* Problem description:
If a line in the records below holds the string "ヘキソミノ", count it; give only the total.

[Change listing data]
******************************
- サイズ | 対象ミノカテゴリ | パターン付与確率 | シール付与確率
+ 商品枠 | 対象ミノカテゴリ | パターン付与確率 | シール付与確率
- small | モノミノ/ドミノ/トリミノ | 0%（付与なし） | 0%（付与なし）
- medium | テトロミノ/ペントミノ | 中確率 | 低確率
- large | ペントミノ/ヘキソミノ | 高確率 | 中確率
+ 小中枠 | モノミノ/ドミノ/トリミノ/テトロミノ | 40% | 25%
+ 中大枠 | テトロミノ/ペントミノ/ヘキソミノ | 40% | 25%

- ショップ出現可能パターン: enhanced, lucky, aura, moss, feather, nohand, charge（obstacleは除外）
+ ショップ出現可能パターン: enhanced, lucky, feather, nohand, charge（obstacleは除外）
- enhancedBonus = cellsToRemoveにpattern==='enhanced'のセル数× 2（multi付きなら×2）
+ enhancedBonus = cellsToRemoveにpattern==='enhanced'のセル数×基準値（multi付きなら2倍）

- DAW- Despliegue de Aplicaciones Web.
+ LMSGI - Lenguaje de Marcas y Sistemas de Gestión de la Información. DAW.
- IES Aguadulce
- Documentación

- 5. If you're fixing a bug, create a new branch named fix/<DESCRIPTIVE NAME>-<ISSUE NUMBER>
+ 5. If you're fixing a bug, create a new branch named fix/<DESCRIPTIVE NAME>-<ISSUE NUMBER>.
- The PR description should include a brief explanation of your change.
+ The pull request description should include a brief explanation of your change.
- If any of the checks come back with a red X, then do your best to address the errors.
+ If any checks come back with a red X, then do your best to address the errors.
******************************
* Output for this exercise:
2